Extensive encrustation can lead to difficulties or impossibility in retrieval of the ureteral stent. This is why each case must be assessed individually to propose the method of stent removal depending on the degree of encrustation. Ureteral stents can be removed under local anaesthesia and using the flexible cystoscope in uncomplicated cases with low risk of encrustation. In patients with extensive stent encrustation rate, the removal should be performed under general anaesthesia, using fluoroscopy to monitor the procedure.
4.4 Irritation and Tissue Injury
Long-term stents can alter ureteral tissue vascularisation and cause tissue injury, potentially leading to urinary fistulae and even uretero-arterial fistulae [28]. It should be highlighted that although polyurethane stents combine the flexibility of silicone and the rigidity of polyethylene, they appear to be the least biocompatible devices and are associated with the highest degree of urothelial injury and erosion in animal models. In contrast, silicone stents have been associated with the least ureteral tissue reactions in animal models [18].
4.5 Renal Failure
Recurrent infections, vesicoureteral reflux and encrustation, fragmentation or migration of the ureteral stents are conditions that may finally lead to deterioration of renal function. In some clinical series, up to 18.4% of patients with forgotten stents have been found to have chronic kidney disease at different stages, and up to 5.2% of patients eventually require renal replacement therapy [3].
5 Diagnosis of Forgotten/Encrusted Ureteral Stent
In patients with the signs and symptoms described above, an X-ray of the urinary tract, blood tests and urine culture should be considered initially [29]. Urinary tract X-rays can not only confirm the existence of the stent but also show whether it is encrustated. The degree of encrustation can be more precisely defined by performing an abdominopelvic CT scan without iodine contrast. Grades of stent encrustation are listed in the FECal Ureteral Grading System classification [2, 29]:
Grade 1: minimal linear encrustation at one of the two J-ends of the stent.
Grade 2: Circular encrustation totally encompassing one of the two J-ends of the stent.
Grade 3: Circular encrustation totally encompassing either of the two J-ends together with linear encrustation in some segments of the ureteral section of the stent.

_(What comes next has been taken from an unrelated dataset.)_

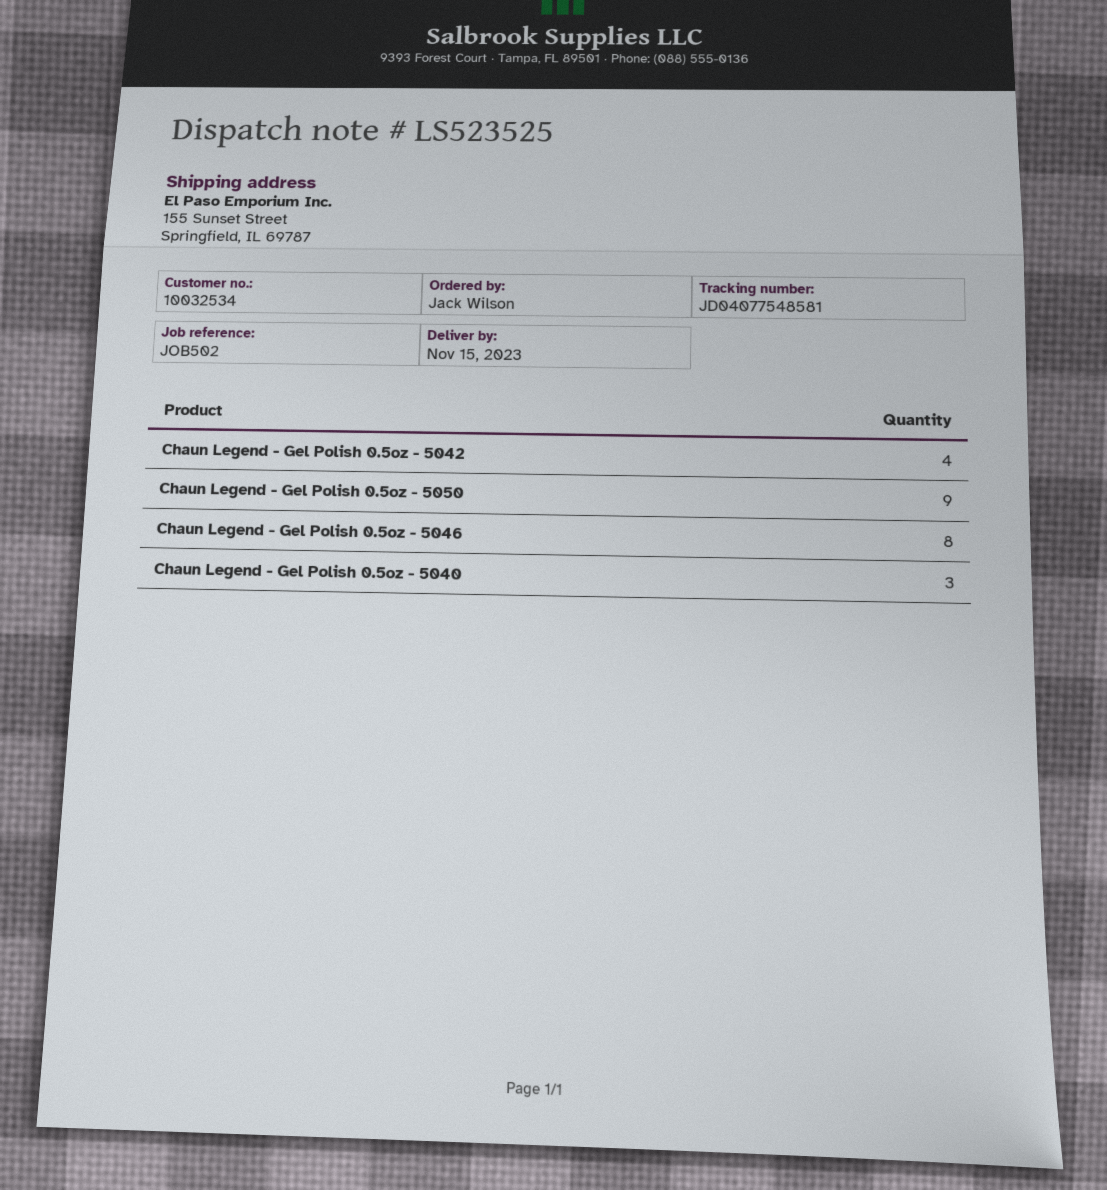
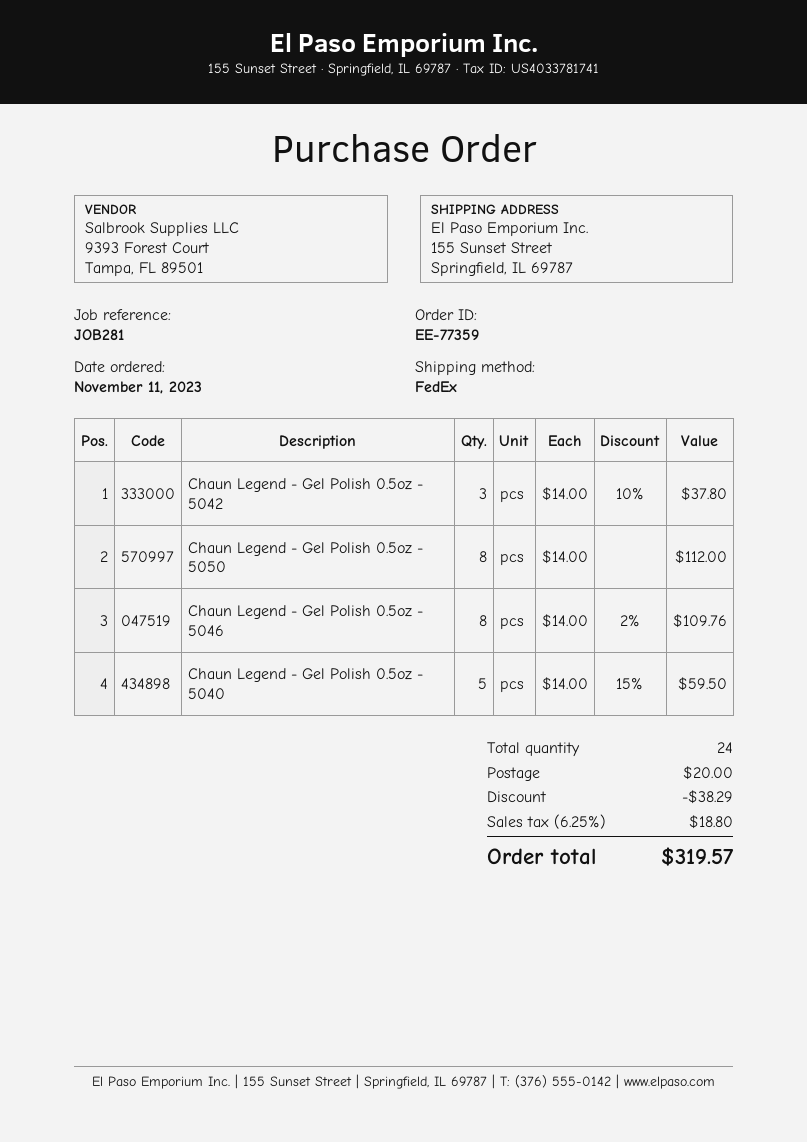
reference: JOB502 -> JOB281
Chaun Legend - Gel Polish 0.5oz - 5042: 4 -> 3
Chaun Legend - Gel Polish 0.5oz - 5050: 9 -> 8
Chaun Legend - Gel Polish 0.5oz - 5040: 3 -> 5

Grade 4: circular encrustation completely encompassing both J-ends of the catheter placement.
Grade 5: extensive encrustation encompassing both J-ends and the entire ureteral segment of the catheter placement.
This classification makes it possible to standardise the assessment of the extent of encrustation of stents and can guide decision-making on the treatment required [1].
Ultrasonography of the urinary tract is of interest to assess the existence or not of hydronephrosis, which may suggest obstruction and/or encrustation of the stent [29]. Assessment of the proximal end should be done with an empty bladder to avoid artefact due to excessive bladder distension.
Other anatomical-functional studies such as intravenous urography or CT urography can complete the evaluation of patients with forgotten ureteral stents. If the loss of renal function is severe, these studies may not be performed. For the assessment of the degree of functionality of both renal units, the isotopic renogram is of interest, mainly for individualised therapeutic options [12] (Figs. 1, 2, 3 and 4).
6 Preventive Strategies for Forgotten Ureteral Stent
The development of protocols to reduce unnecessary JJ ureteral stent placement and minimise dwell time is the first step in preventing the occurrence of FUSS.
Additional strategies in the same direction include patient follow-up and education as well as the development of new materials that may prevent or delay the development of complications.
6.1 Health Education
Healthcare professionals are responsible for establishing the follow-up of patients with ureteral stents, and for determining the length of time placement according to the type of stent. Before discharge from hospital, the patient should be adequately educated about his or her condition [19, 27].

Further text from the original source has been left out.